BRIEF —
Give the data back exactly. Leave out any images.

DATA PROVIDED —
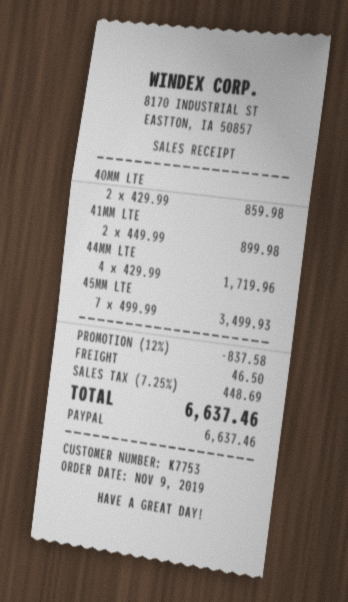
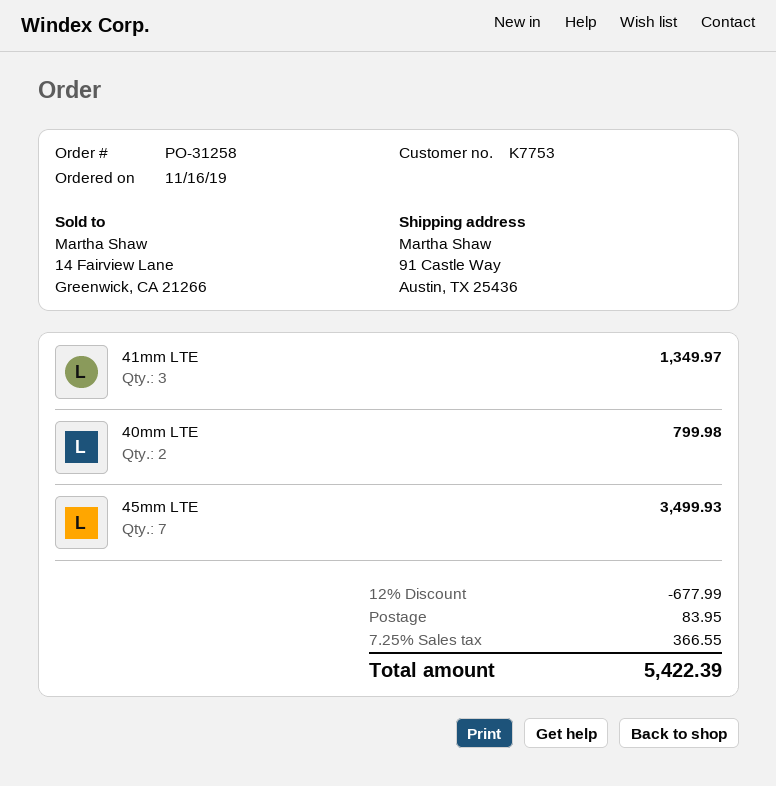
order date: 2019-11-09 -> 2019-11-16
40MM LTE: 2 for 859.98 -> 2 for 799.98
41MM LTE: 2 for 899.98 -> 3 for 1349.97
44MM LTE: 4 for 1719.96 -> none
discount: 12% = 837.58 -> 12% = 677.99
shipping: 46.50 -> 83.95
tax: 7.25% = 448.69 -> 7.25% = 366.55
total: 6637.46 -> 5422.39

YOUR SOLUTION —
order date: 2019-11-09 -> 2019-11-16
40MM LTE: 2 for 859.98 -> 2 for 799.98
41MM LTE: 2 for 899.98 -> 3 for 1349.97
44MM LTE: 4 for 1719.96 -> none
discount: 12% = 837.58 -> 12% = 677.99
shipping: 46.50 -> 83.95
tax: 7.25% = 448.69 -> 7.25% = 366.55
total: 6637.46 -> 5422.39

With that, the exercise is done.